No hay nada que el ser humano pueda dar a Dios que Él no posea ya y desde siempre por derecho propio, como se lo recuerda el propio Dios a Job en su momento: “¿Y quién tiene alguna cuenta que cobrarme? ¡Mío es todo cuanto hay bajo los cielos!” (Job 41:11). La doctrina bíblica de la mayordomía establece que en último término y en estricto rigor, la propiedad privada no es más que un sofisma, pues los seres humanos no somos dueños de nada en este mundo, ni siquiera de nuestro propio ser.

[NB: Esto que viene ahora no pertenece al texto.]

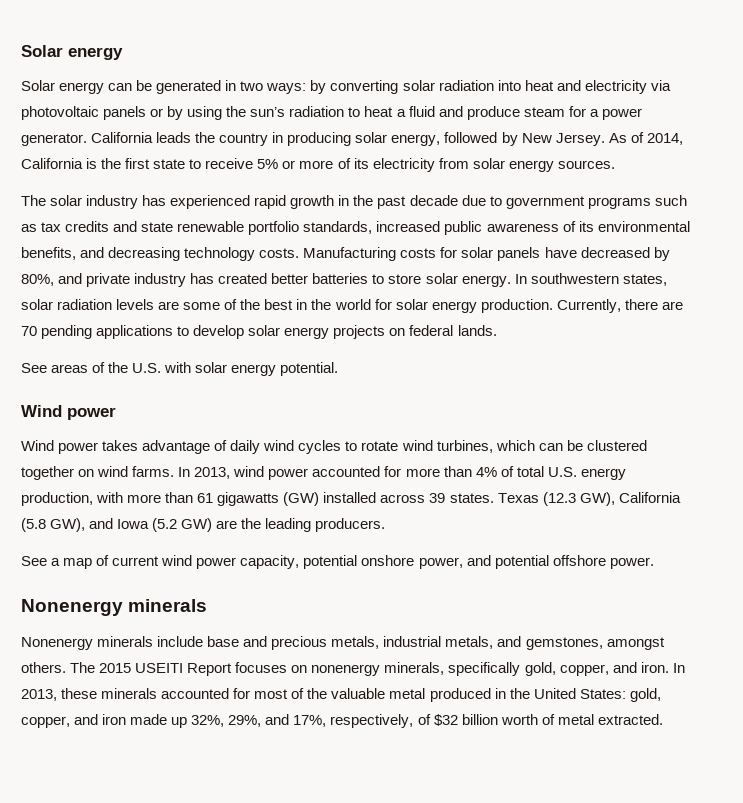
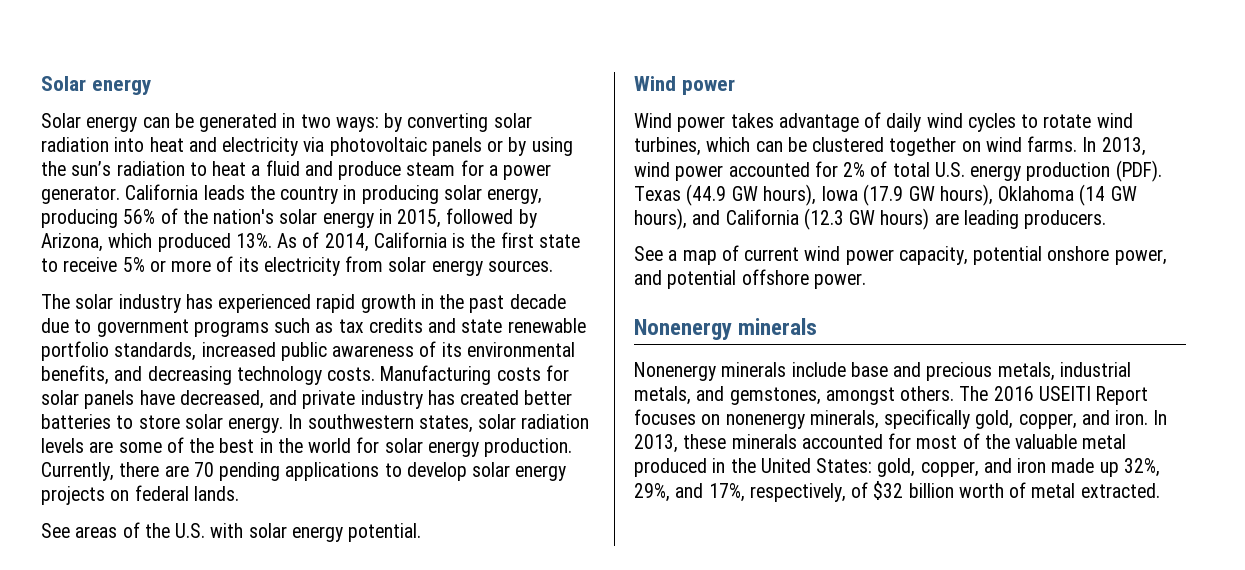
[444,132,605,146] followed by New Jersey. -> [41,208,537,228] [41,233,272,252] producing 56% of the nation's solar energy in 2015, followed by Arizona, which produced 13%.
[580,247,670,261] [21,274,54,286] decreased by 80%, -> [179,390,264,409] decreased,
[405,466,497,477] more than 4% -> [843,162,866,177] 2%
[21,492,681,506] [21,518,262,532] production, with more than 61 gigawatts (GW) installed across 39 states. Texas (12.3 GW), California (5.8 GW), and Iowa (5.2 GW) are the -> [1026,160,1162,182] [634,184,1137,206] [634,208,959,230] production (PDF). Texas (44.9 GW hours), Iowa (17.9 GW hours), Oklahoma (14 GW hours), and California (12.3 GW hours) are
[99,663,132,673] 2015 -> [993,386,1034,401] 2016

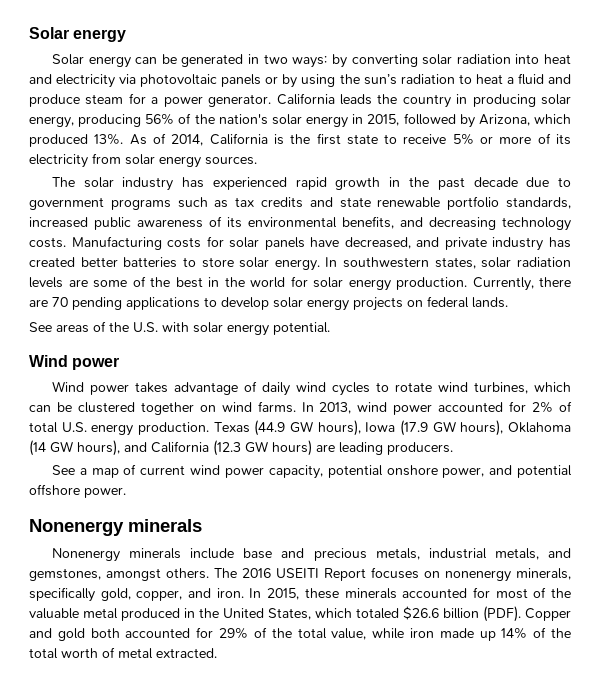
[1026,160,1162,182] production (PDF). -> [138,422,209,435] production.
[634,434,678,453] 2013, -> [267,588,300,600] 2015,
[816,458,1160,477] [634,481,954,502] States: gold, copper, and iron made up 32%, 29%, and 17%, respectively, of $32 billion -> [268,606,571,622] [29,627,571,641] [29,648,58,659] States, which totaled $26.6 billion (PDF). Copper and gold both accounted for 29% of the total value, while iron made up 14% of the total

Sin embargo, para poder desempeñar esa mayordomía administrando lo recibido de la manera más fiel posible, Dios nos ha entregado bienes en posesión, comenzando por nuestra propia vida y las capacidades y talentos mediante cuyo ejercicio y esforzado desarrollo también podemos llegar a adquirir bienes materiales, a veces en abundancia y de sobra en medio de la compleja e intrincada cultura humana. En este orden de ideas, dar voluntariamente a otros de manera generosa o apoyar del mismo modo la obra de Dios en la iglesia es una acción ciertamente loable y es algo que, en principio, Dios aprueba, pero sin que lleguemos a alardear de hacerlo o a presumir que hay un especial mérito en ello ꟷcaso en el cual esta actitud farisaica y ostentosa conlleva la desaprobación y condena divinas sobre estas accionesꟷ, sino con la humildad propia del rey David cuando se dirigía a Dios diciéndole: “… ¿quién soy yo, y quién es mi pueblo, para que pudiésemos ofrecer voluntariamente cosas semejantes? Pues todo es tuyo, y de lo recibido de tu mano te damos” (1 Crónicas 29:14)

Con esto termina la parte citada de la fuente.